I prossimi grandi eventi nel nord Italia e negli Stati Uniti saranno per i ciclisti gravel - e il loro gruppo Ekar a 13 velocità di Campagnolo - l’occasione perfetta per creare ricordi indelebili.

In tutto il mondo, la popolarità del gravel è in continua crescita, sia a livello World Tour, con il Giro d'Italia che ha appena ripercorso un tratto delle polverose Strade Bianche, sia a livello amatoriale, con sempre più gente che pratica il bikepacking negli Stati Uniti e l’aumento degli eventi dedicati alle bici gravel.

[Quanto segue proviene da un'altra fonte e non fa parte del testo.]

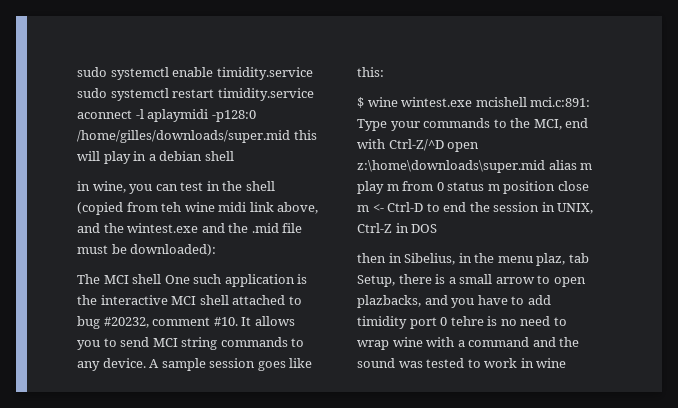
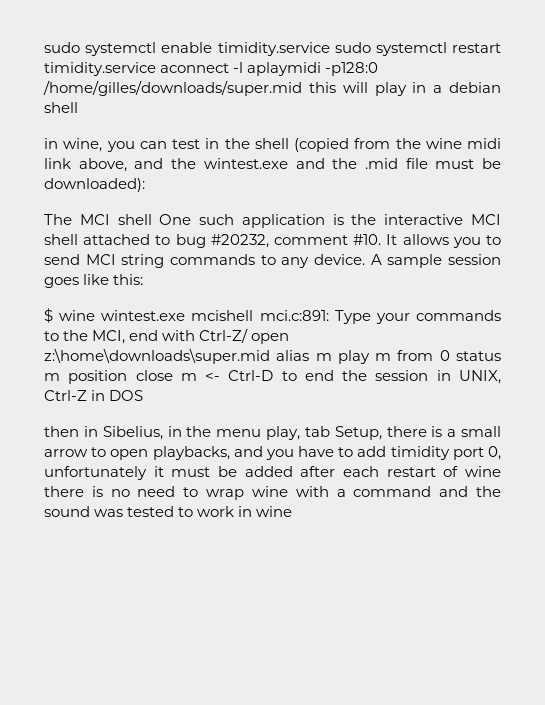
[161,202,182,212] teh -> [395,138,421,149] the
[388,139,444,151] Ctrl-Z/^D -> [199,328,249,343] Ctrl-Z/
[536,253,566,266] plaz, -> [266,426,300,440] play,
[357,295,421,308] plazbacks, -> [152,446,230,460] playbacks,
[440,316,484,326] 0 tehre -> [488,446,502,460] [44,466,502,480] [44,486,84,497] 0, unfortunately it must be added after each restart of wine there

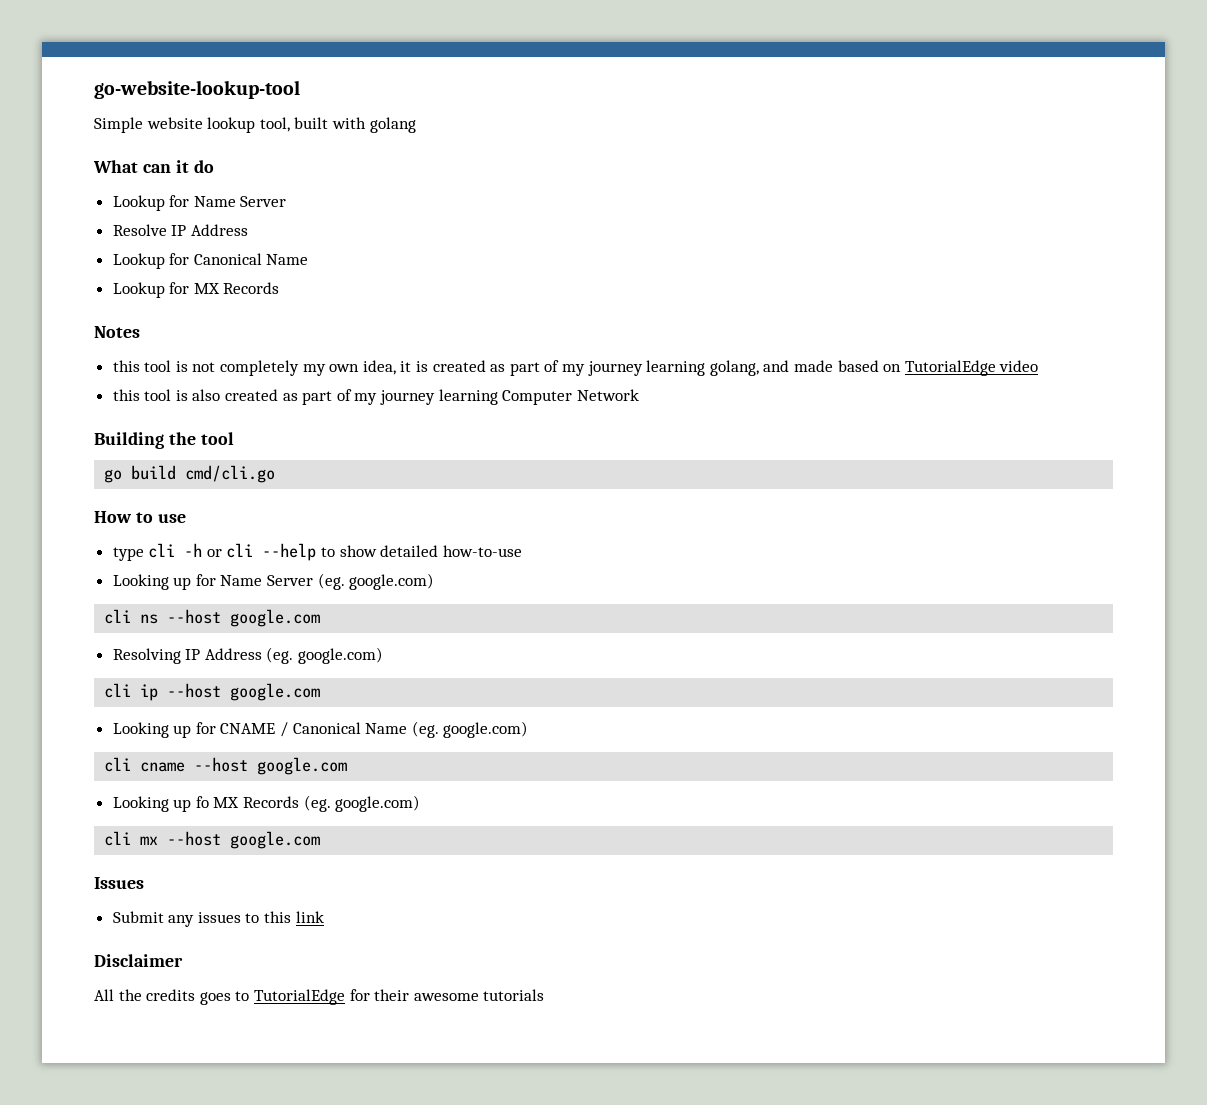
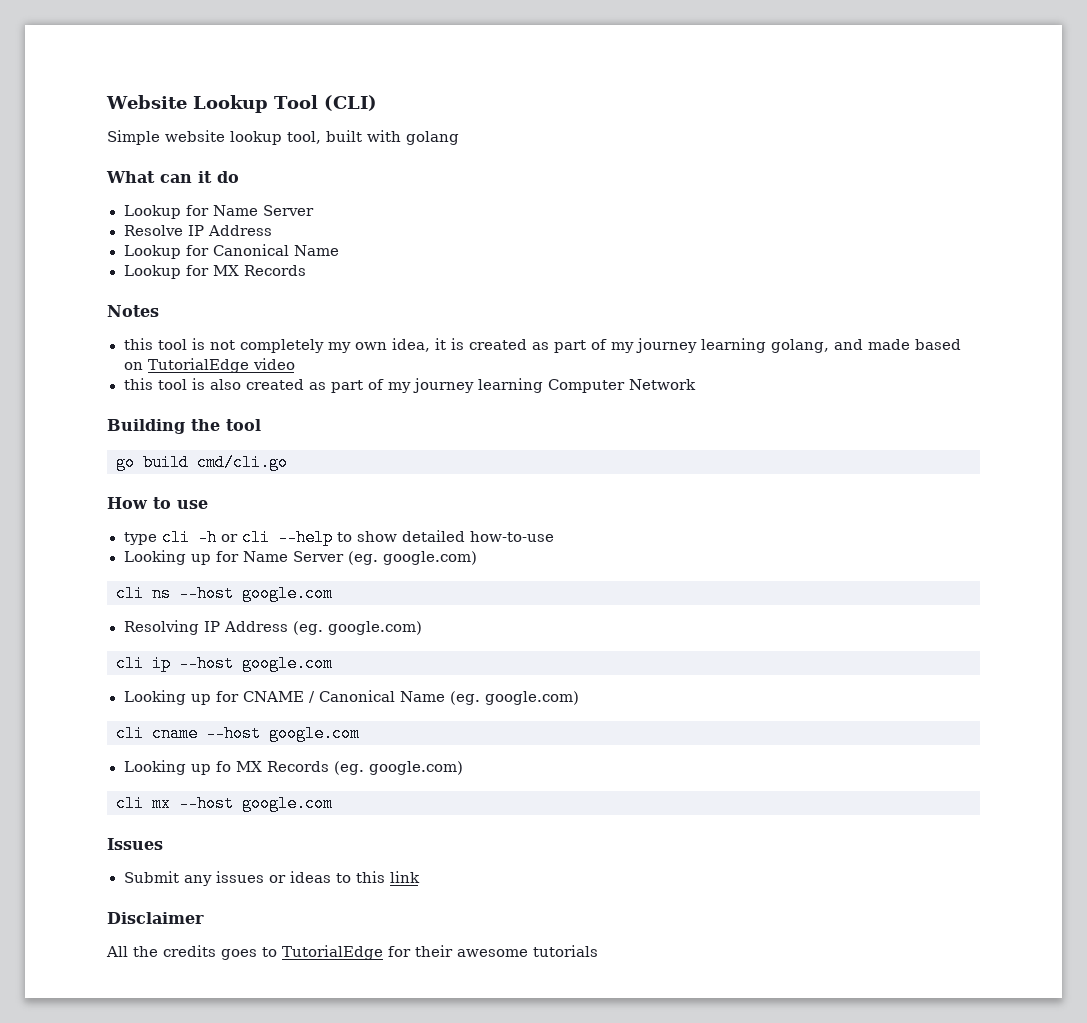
[94,80,300,99] go-website-lookup-tool -> [106,95,377,113] Website Lookup Tool (CLI)
(241, 917) none -> [268,871,331,883] or ideas

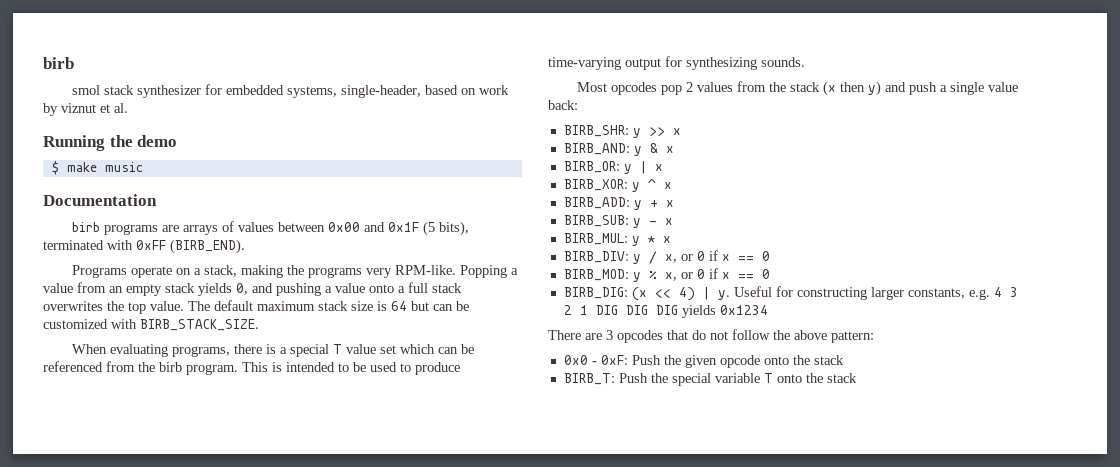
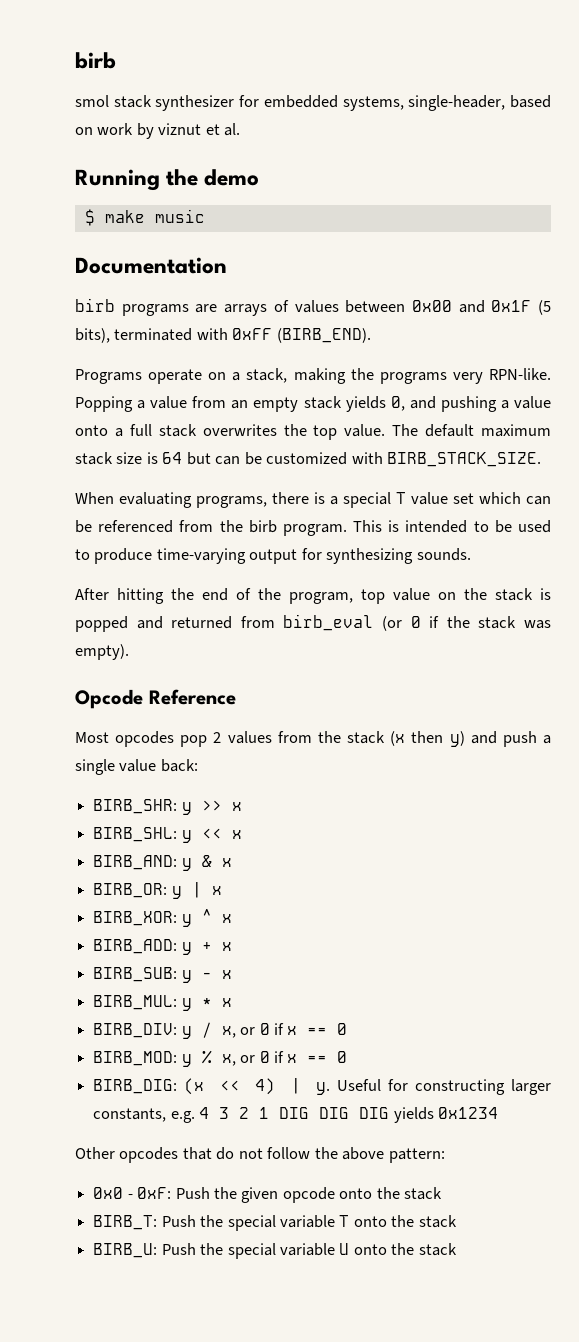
[395,265,457,275] RPM-like. -> [488,368,551,380] RPN-like.
(805, 62) none -> [75,588,551,604] [75,614,552,632] [75,644,129,660] [75,689,236,709] // After hitting the end of the program, top value on the stack is popped and returned from birb_eval (or 0 if the stack was empty). // Opcode Reference
(681, 131) none -> [93,827,242,843] // BIRB_SHL: y << x
[548,330,613,340] There are 3 -> [75,1147,115,1159] Other
(857, 378) none -> [93,1243,457,1259] // BIRB_U: Push the special variable U onto the stack

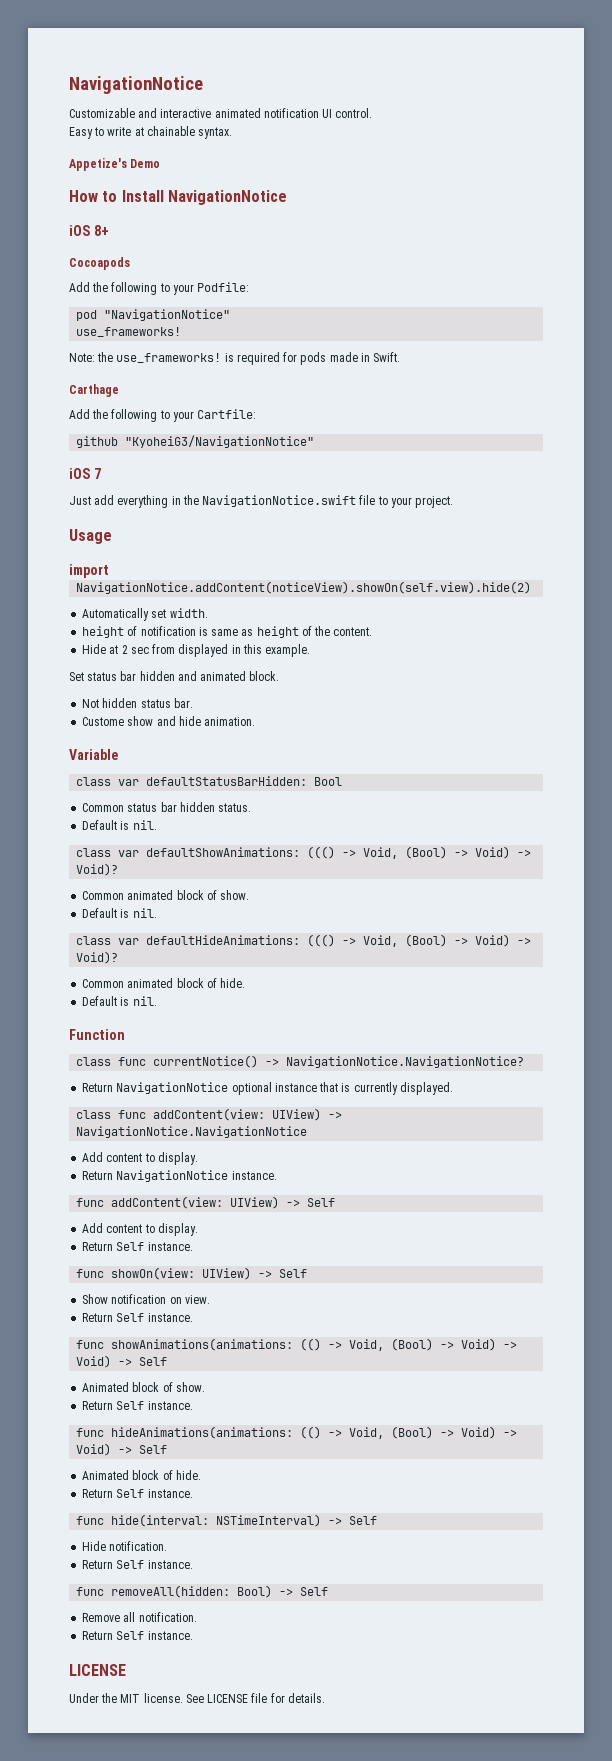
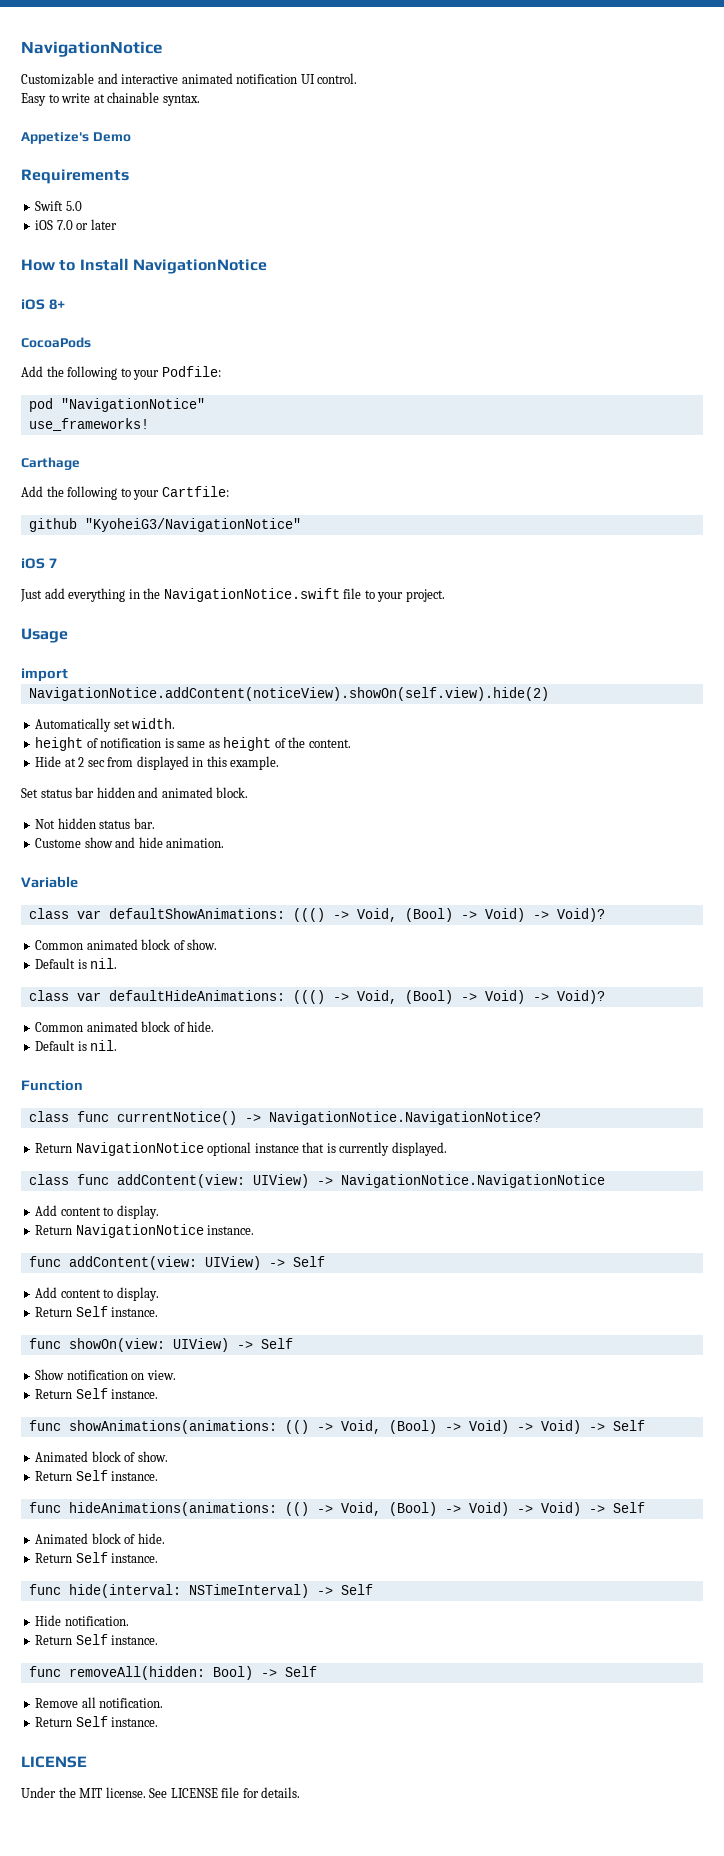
(161, 163) none -> [21,169,129,184] [35,201,82,211] [35,219,117,230] // Requirements // Swift 5.0 // iOS 7.0 or later
[69,257,130,270] Cocoapods -> [21,337,91,348] CocoaPods
[69,352,401,365] // Note: the use_frameworks! is required for pods made in Swift. -> (149, 424) none
[76,776,343,786] [82,802,252,812] [82,820,157,830] // class var defaultStatusBarHidden: Bool // Common status bar hidden status. // Default is nil. -> (78, 882) none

Con il gruppo Ekar a 13 velocità, Campagnolo offre affidabilità e sicurezza ai ciclisti che decidono di affrontare sfide come queste, incluso il Jeroboam 300, che si terrà tra pochi giorni in Italia - uno degli eventi gravel più duri di sempre.

 

 

JEROBOAM 300 Altopiano Gravel Challenge

 

La temibile gara ha luogo tra il 28 e il 30 maggio e, come suggerisce il suo nome, si articola sulla bellezza di 300 km di strade bianche, mulattiere e sentieri sterrati. Un percorso dalla lunghezza brutale. Ma non così brutale quanto il suo dislivello: 7000 metri di salita, a prova di gambe e polmoni.

È qui che entra in scena il gruppo Ekar, con la sua gamma di rapporti perfetta per sfidare le pietre e i detriti dei sentieri non battuti.

Venerdì 28 maggio è dedicato all’iscrizione in loco e a un buon pasto pre-gara. La vera avventura nel nord Italia inizia invece sabato mattina, quando i partecipanti avranno modo di esplorare posti memorabili come il Monte Cengio, Cima Ekar e il Monte Cogolin.

 

 

Si attraversano poi le valli, con i loro panorami mozzafiato, prima di raggiungere i sentieri di alta montagna, segnati ancora dagli avvenimenti della Grande Guerra, che si snodano tra malghe e rifugi nell’area tra Marcesina e Larici. I partecipanti dovranno pedalare per gran parte della notte per completare il Jeroboam 300, compresi i ciclisti di Enough Cycling, supportati da Campagnolo con il gruppo Ekar.

 

ENOUGH SFIDA IL JEROBOAM

 

 

Enough Cycling è un collettivo di appassionati di gravel italiani che gareggia in tutto il mondo.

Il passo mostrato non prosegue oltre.